Content revision data:
※
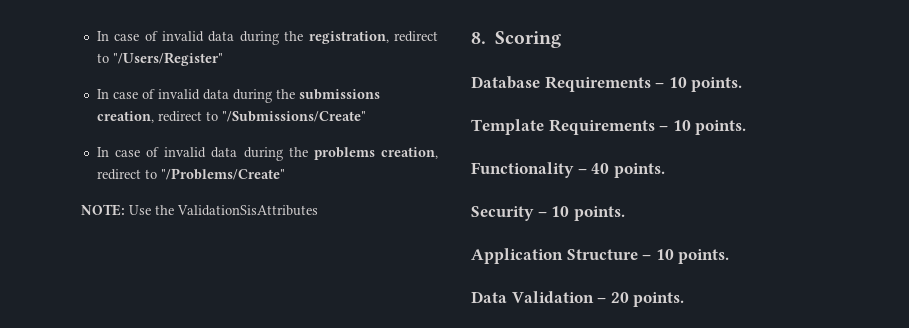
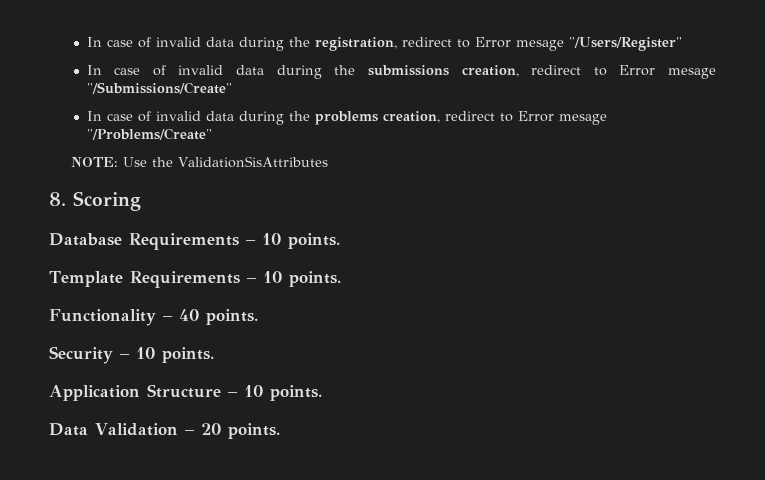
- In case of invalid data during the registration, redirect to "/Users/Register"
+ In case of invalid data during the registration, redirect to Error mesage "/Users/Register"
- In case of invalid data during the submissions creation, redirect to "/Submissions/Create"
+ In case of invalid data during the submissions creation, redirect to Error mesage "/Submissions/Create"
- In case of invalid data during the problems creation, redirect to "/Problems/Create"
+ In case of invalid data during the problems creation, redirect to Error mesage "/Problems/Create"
※
Work required: Retype each record exactly as it appears above and drop the images.

Task output:
- In case of invalid data during the registration, redirect to "/Users/Register"
+ In case of invalid data during the registration, redirect to Error mesage "/Users/Register"
- In case of invalid data during the submissions creation, redirect to "/Submissions/Create"
+ In case of invalid data during the submissions creation, redirect to Error mesage "/Submissions/Create"
- In case of invalid data during the problems creation, redirect to "/Problems/Create"
+ In case of invalid data during the problems creation, redirect to Error mesage "/Problems/Create"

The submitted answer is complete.